I have never seen the specs of the v1 protocol, so I could not say what its recommendations were for bombarding the GUI with garbage. The remark you quote is just an observation about what existing implementations did at the time. It cannot be even understood as a recommendation that GUIs should behave that way. I guess that if any engines would have problms with protocol v2, we would know it by now. There is a WinBoard option to force protocol v1 to be used on an engine, but I think this only suppresses sending of the protover command. It does not affect understanding of the engine->GUI commands that are new in protocol v2.

We could adopt the requirement that the recgnition any new future engine->GUI command will have to be enabled with a feature first, making it even less likely that there are existing engines that send a matching feature and garbage mesage. For the rsh stuff this could not be done, as the error messages that are recognized are error messages the remote shell sends when it fails to start up the engine on the remote computer, and thus before any feature command could possibly be sent.

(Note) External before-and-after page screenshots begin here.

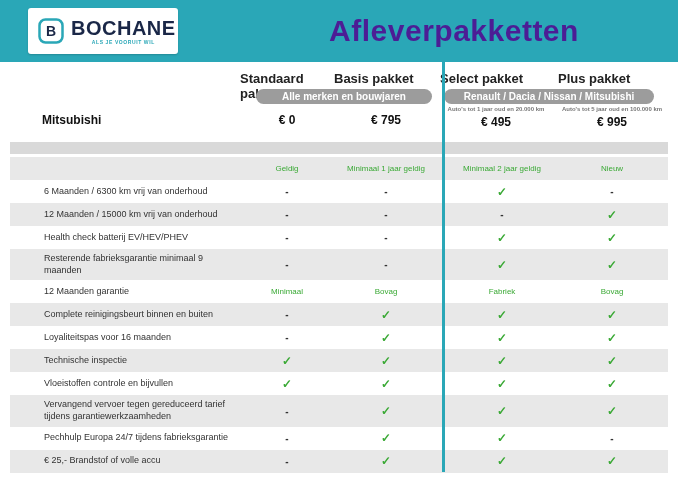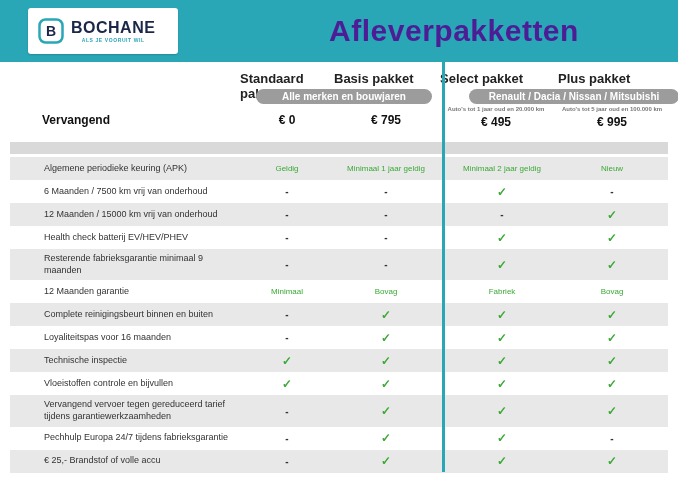--- a/index.html
+++ b/index.html
@@ -16,7 +16,7 @@
   }
   .logo-icon svg { display:block; }
   .logo-text { display:flex; flex-direction:column; line-height:1; }
-  .brand { font-weight:bold; font-size:16px; color:var(--brand,#1a2747); letter-spacing:.5px; }
+  .brand { font-weight:bold; font-size:20px; color:var(--brand,#1a2747); letter-spacing:.5px; }
   .tagline { font-size:5px; color:var(--accent,#2aa7b7); font-weight:bold; letter-spacing:.6px; margin-top:2px; align-self:center; }
   .title {
     position:absolute; left:240px; right:10px; top:0; height:62px; margin:0;

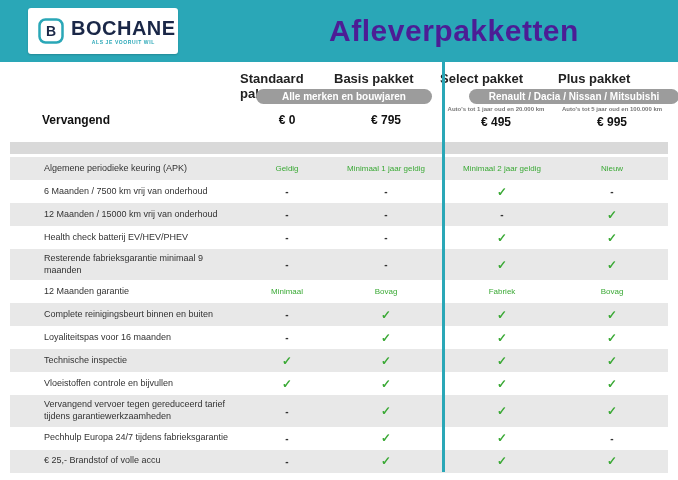--- a/index.html
+++ b/index.html
@@ -37,7 +37,7 @@
     text-align:center; border-radius:8px; overflow:hidden; white-space:nowrap;
   }
   .badge1 { left:256px; width:176px; }
-  .badge2 { left:469px; width:210px; }
+  .badge2 { left:444px; width:210px; }
   .total-label { position:absolute; left:42px; top:51px; font-size:12px; font-weight:bold; color:#111; }
   .price { position:absolute; font-size:12px; font-weight:bold; color:#111; text-align:center; }
   .price.p0 { top:51px; }

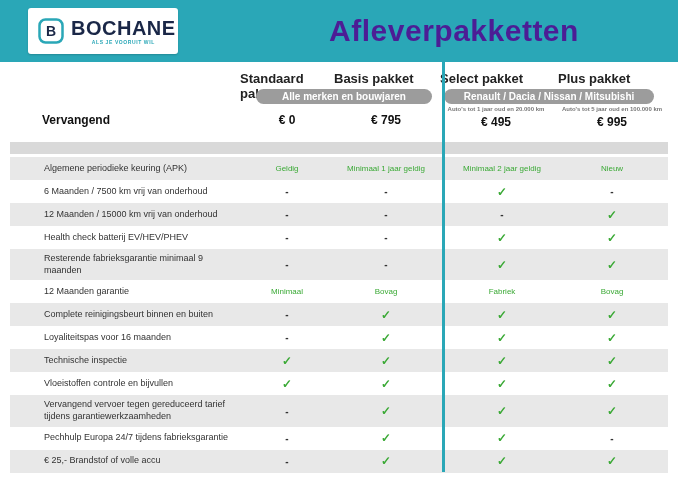--- a/index.html
+++ b/index.html
@@ -95,7 +95,7 @@
   <div class="badge badge1">Alle merken en bouwjaren</div>
   <div class="badge badge2">Renault / Dacia / Nissan / Mitsubishi</div>
 
-  <div class="total-label">Vervangend</div>
+  <div class="total-label">Mitsubishi</div>
   <div class="price p0 hc0">€ 0</div>
   <div class="price p1 hc1">€ 795</div>
   <div class="note hc2">Auto's tot 1 jaar oud en 20.000 km</div>

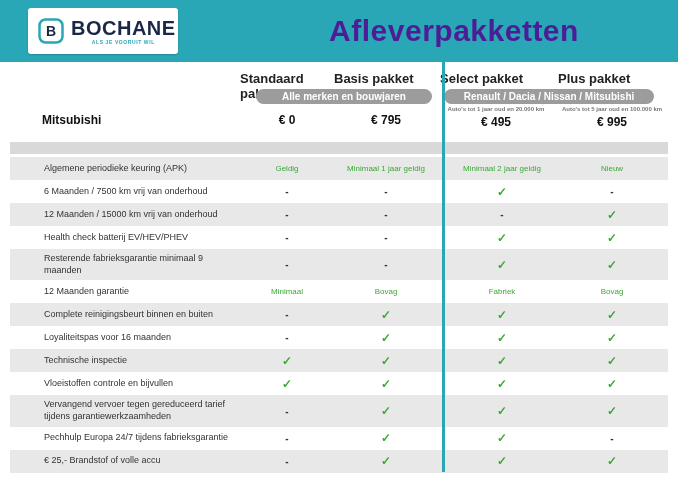--- a/index.html
+++ b/index.html
@@ -108,7 +108,6 @@
 
 <section class="feature-rows">
     <div class="frow gray">
-      <div class="flabel">Algemene periodieke keuring (APK)</div>
       <div class="fcell c0 text">Geldig</div>
       <div class="fcell c1 text">Minimaal 1 jaar geldig</div>
       <div class="fcell c2 text">Minimaal 2 jaar geldig</div>

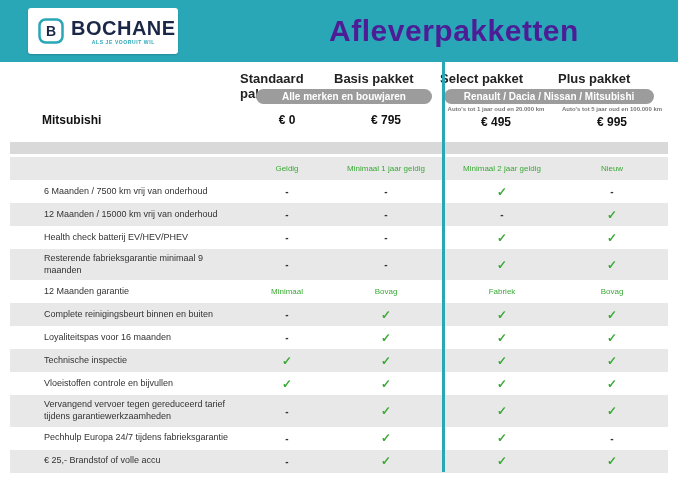--- a/index.html
+++ b/index.html
@@ -114,7 +114,7 @@
       <div class="fcell c3 text">Nieuw</div>
     </div>
     <div class="frow white">
-      <div class="flabel">6 Maanden / 7500 km vrij van onderhoud</div>
+      <div class="flabel">6 Maanden / 6300 km vrij van onderhoud</div>
       <div class="fcell c0 dash">-</div>
       <div class="fcell c1 dash">-</div>
       <div class="fcell c2 check">✓</div>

I did make WinBoard sensitive to setboard as an engine->GUI command, allowing the engine to break off the current game and set up a new one (which someone requested for teaching purposes). Perhaps it was unwise to do this without an enabling feature, especialy since this was an undocumented etenon of the protocol.

Anyway, new engines are supposed to conform to the current document, including the red and green stuff, even if they use the v1 protocol. The only difference is that v1 engines don't send feature commands, and thus are not able to alter GUI->engine behavior from the default (which is chosen to mimic v1). Older v1 engines are now legacy, and one can only hope that they still work. Or use (powerful) kludge tools like InBetween to run them.